▶ [Data for this task]

········

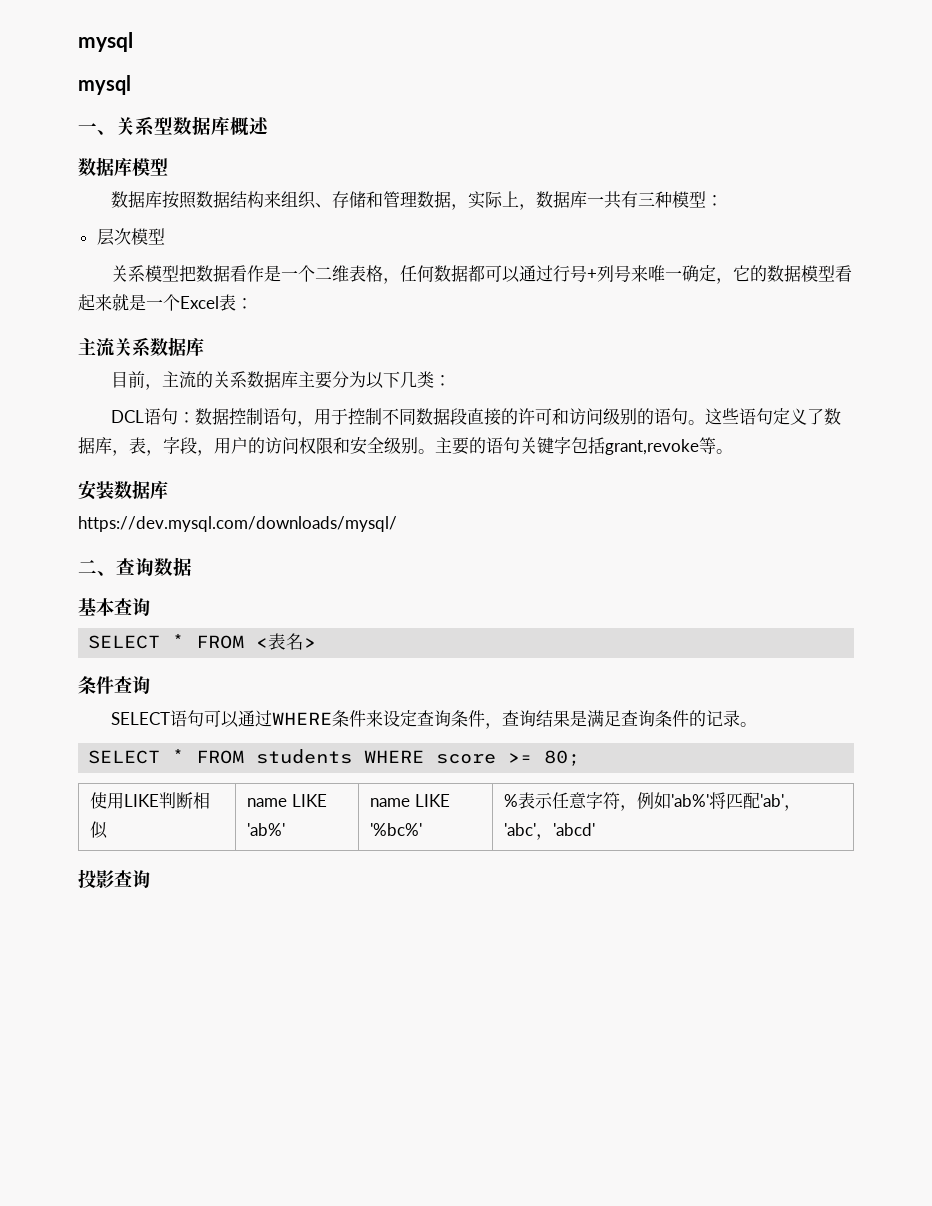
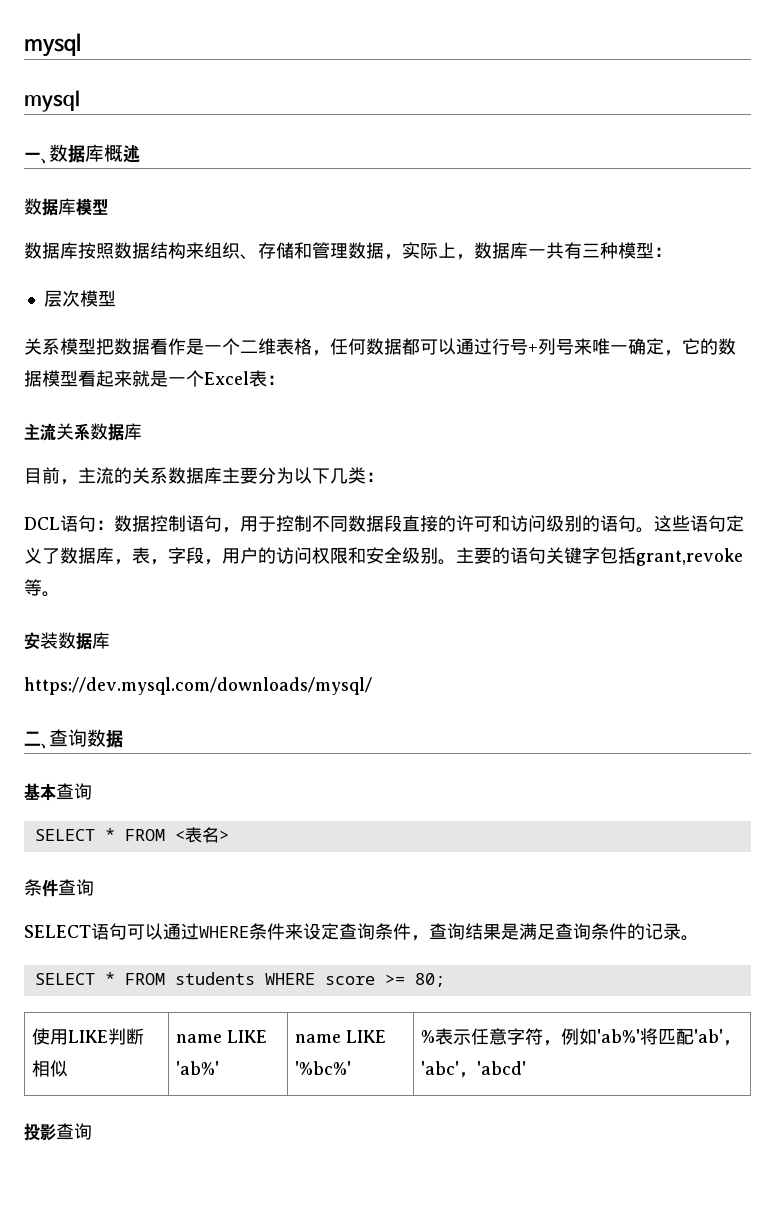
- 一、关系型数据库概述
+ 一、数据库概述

········

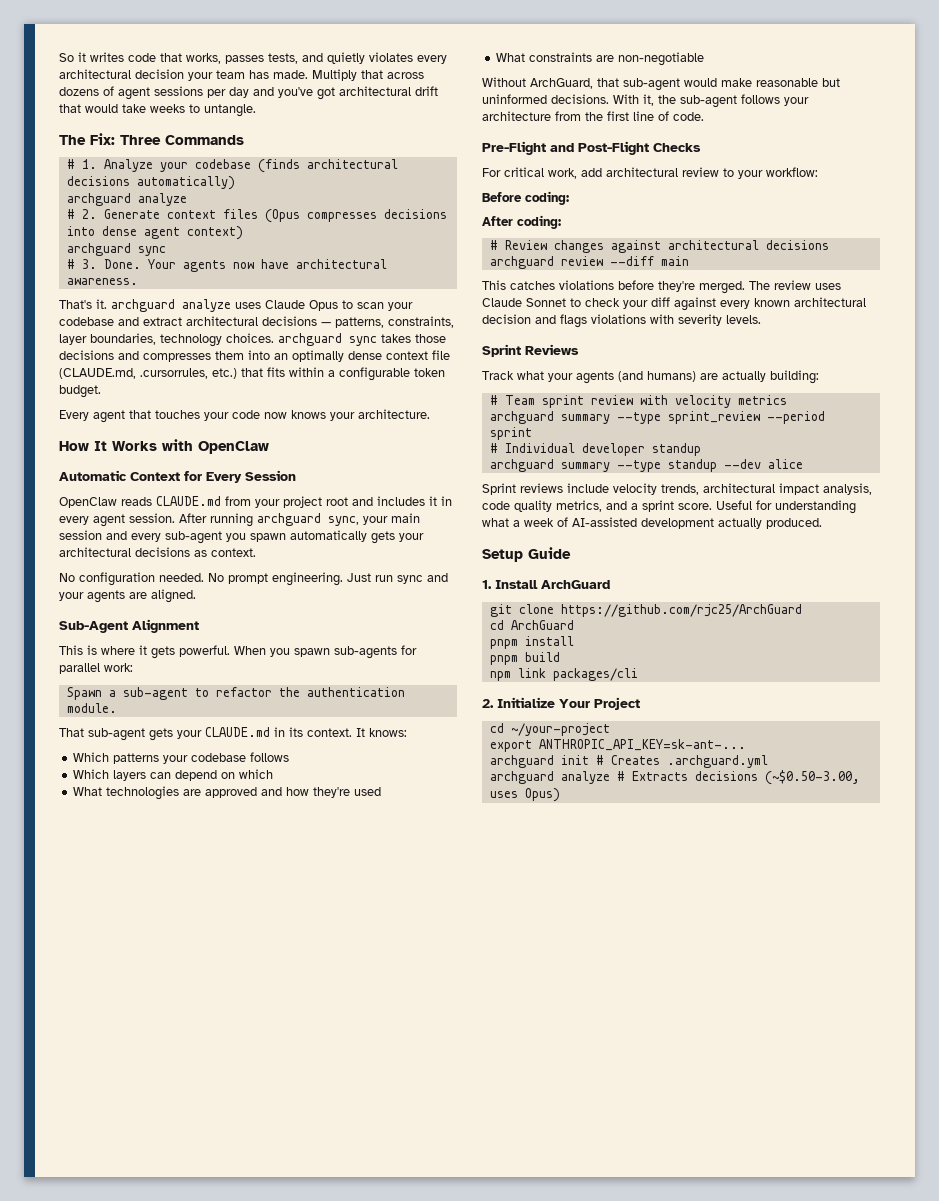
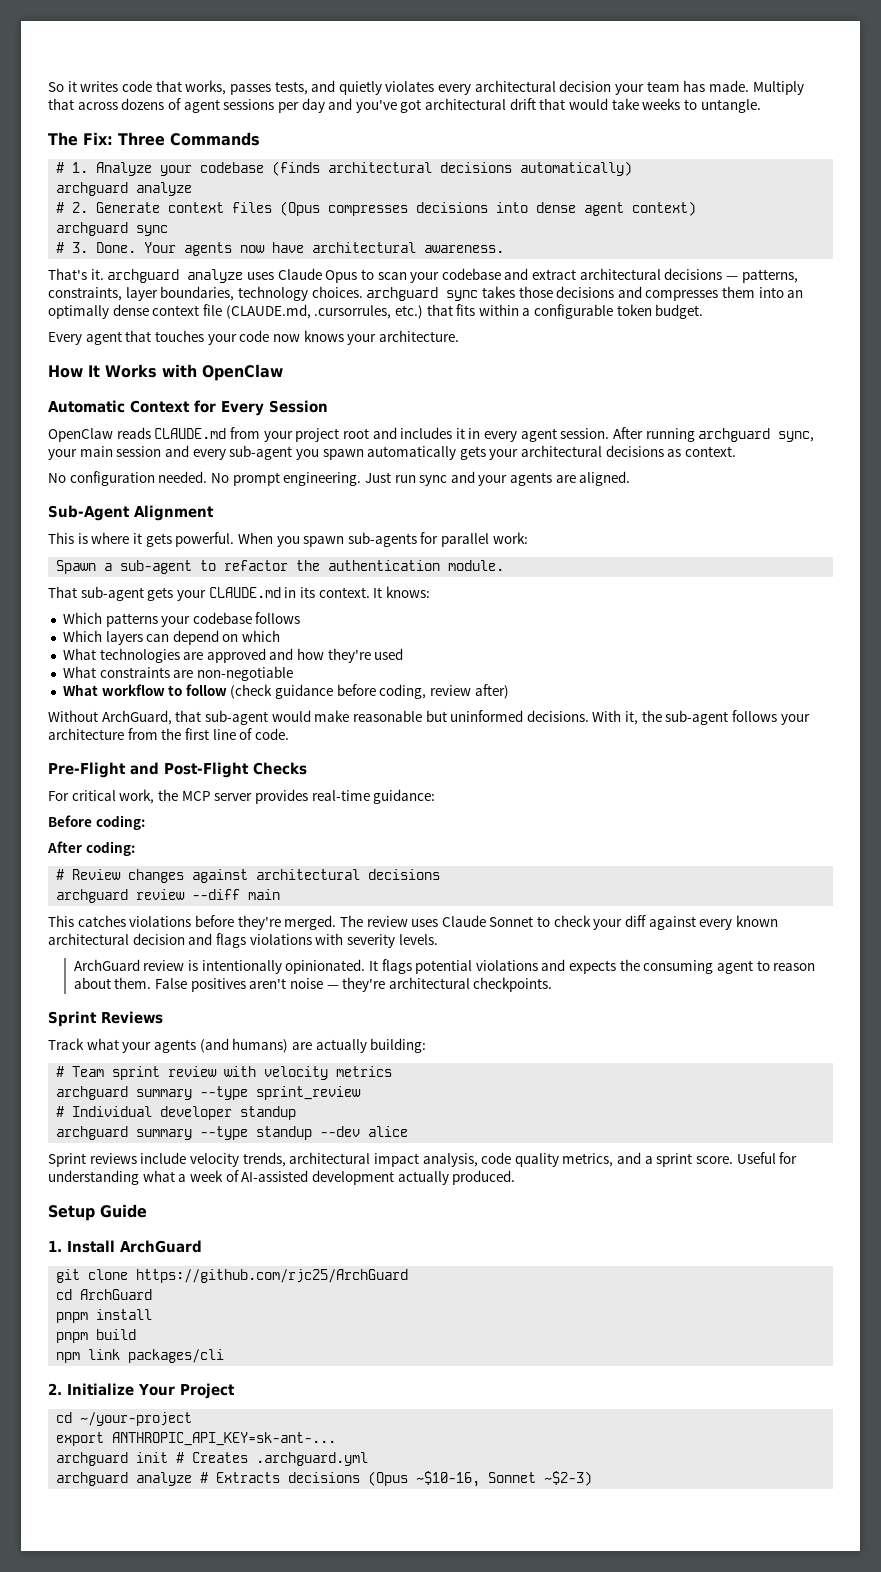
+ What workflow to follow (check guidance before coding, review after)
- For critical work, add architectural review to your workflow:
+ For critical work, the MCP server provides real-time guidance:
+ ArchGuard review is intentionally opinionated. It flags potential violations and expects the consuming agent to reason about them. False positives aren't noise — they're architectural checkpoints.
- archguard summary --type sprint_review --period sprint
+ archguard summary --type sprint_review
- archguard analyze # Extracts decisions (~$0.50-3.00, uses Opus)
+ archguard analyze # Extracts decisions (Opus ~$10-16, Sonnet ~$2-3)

········

▶ [Assignment]
Go through the listing above and find each line that contains "summary", then copy it.

▶ [Task answer]
- archguard summary --type sprint_review --period sprint
+ archguard summary --type sprint_review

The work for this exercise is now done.